__Saved entries__
Content starts
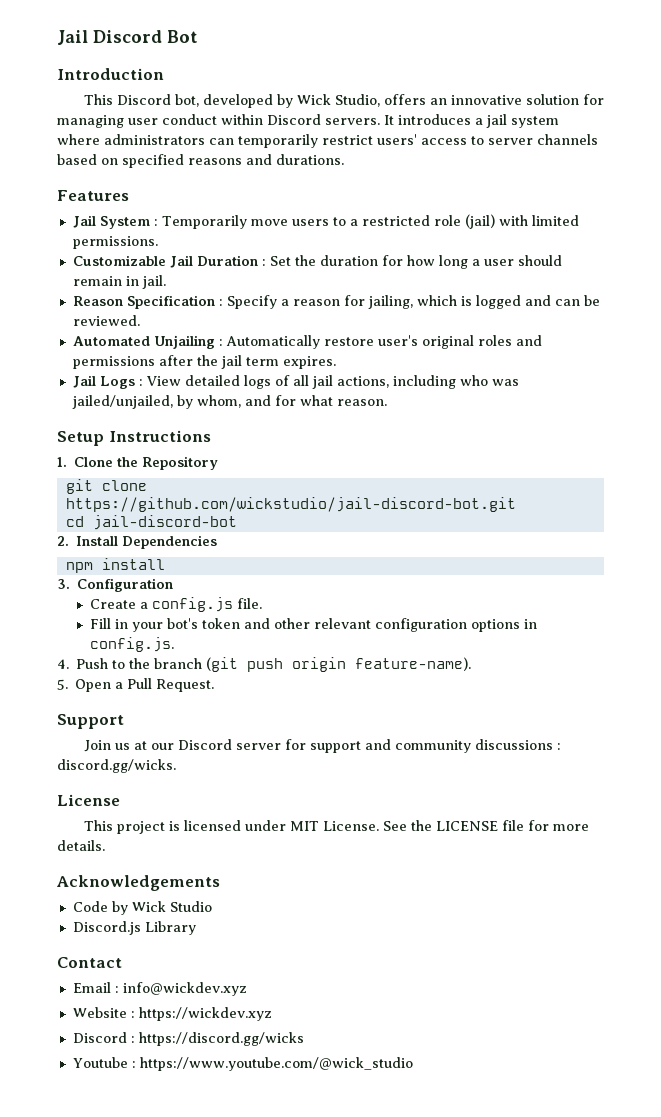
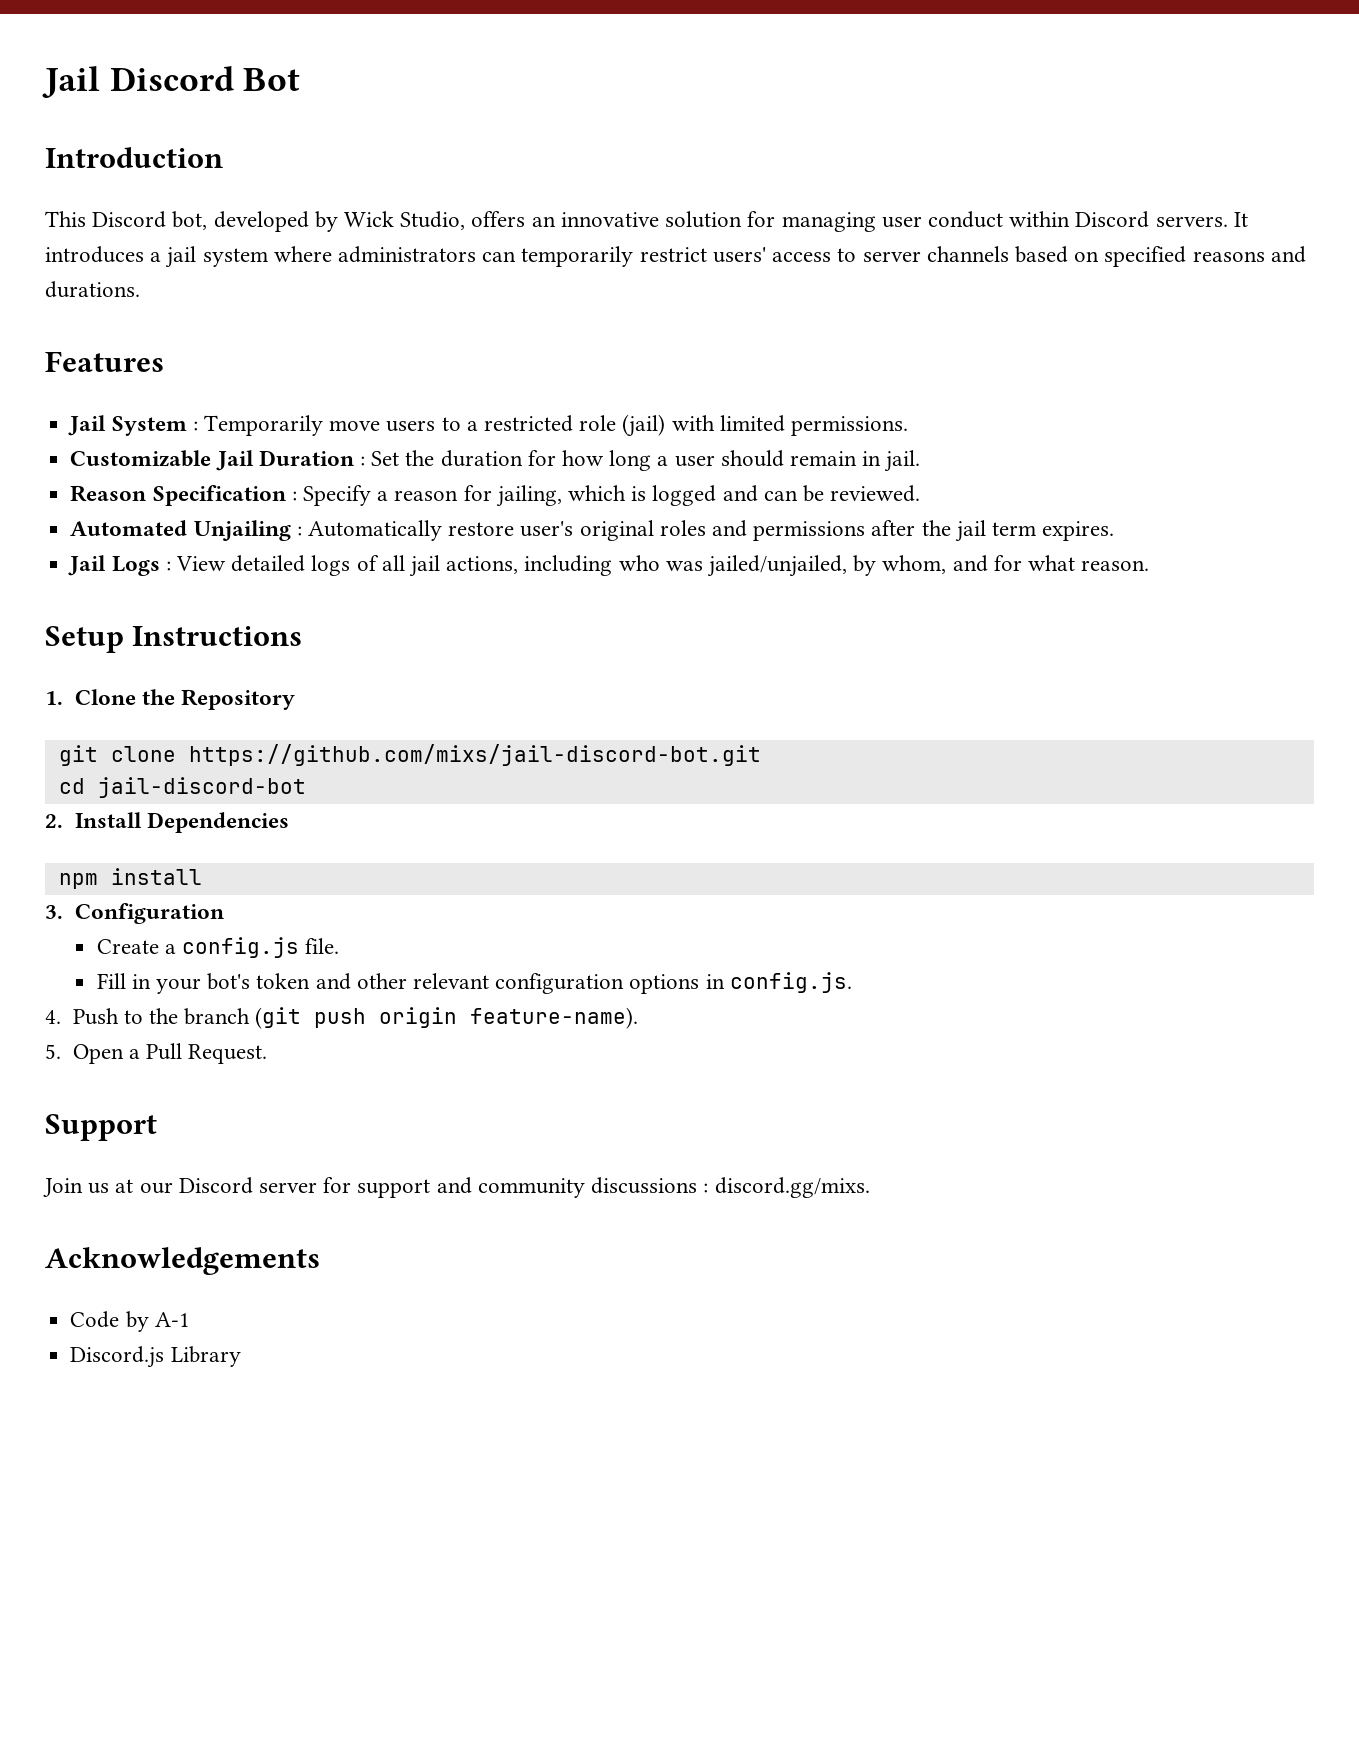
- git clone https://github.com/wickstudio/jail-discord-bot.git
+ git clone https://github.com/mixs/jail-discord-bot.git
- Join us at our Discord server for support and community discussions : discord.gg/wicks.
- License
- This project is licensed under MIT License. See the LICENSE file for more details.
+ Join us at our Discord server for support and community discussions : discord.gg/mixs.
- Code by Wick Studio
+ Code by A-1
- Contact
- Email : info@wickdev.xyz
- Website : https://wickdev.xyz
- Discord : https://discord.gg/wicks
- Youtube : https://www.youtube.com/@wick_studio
Content ends
__Task goal__
Through the last line of the entries above, beginning at the line containing "discussions : discord.gg/mixs.", transcribe each line exactly, both ends included and nothing more.

__Solution for this exercise__
+ Join us at our Discord server for support and community discussions : discord.gg/mixs.
- Code by Wick Studio
+ Code by A-1
- Contact
- Email : info@wickdev.xyz
- Website : https://wickdev.xyz
- Discord : https://discord.gg/wicks
- Youtube : https://www.youtube.com/@wick_studio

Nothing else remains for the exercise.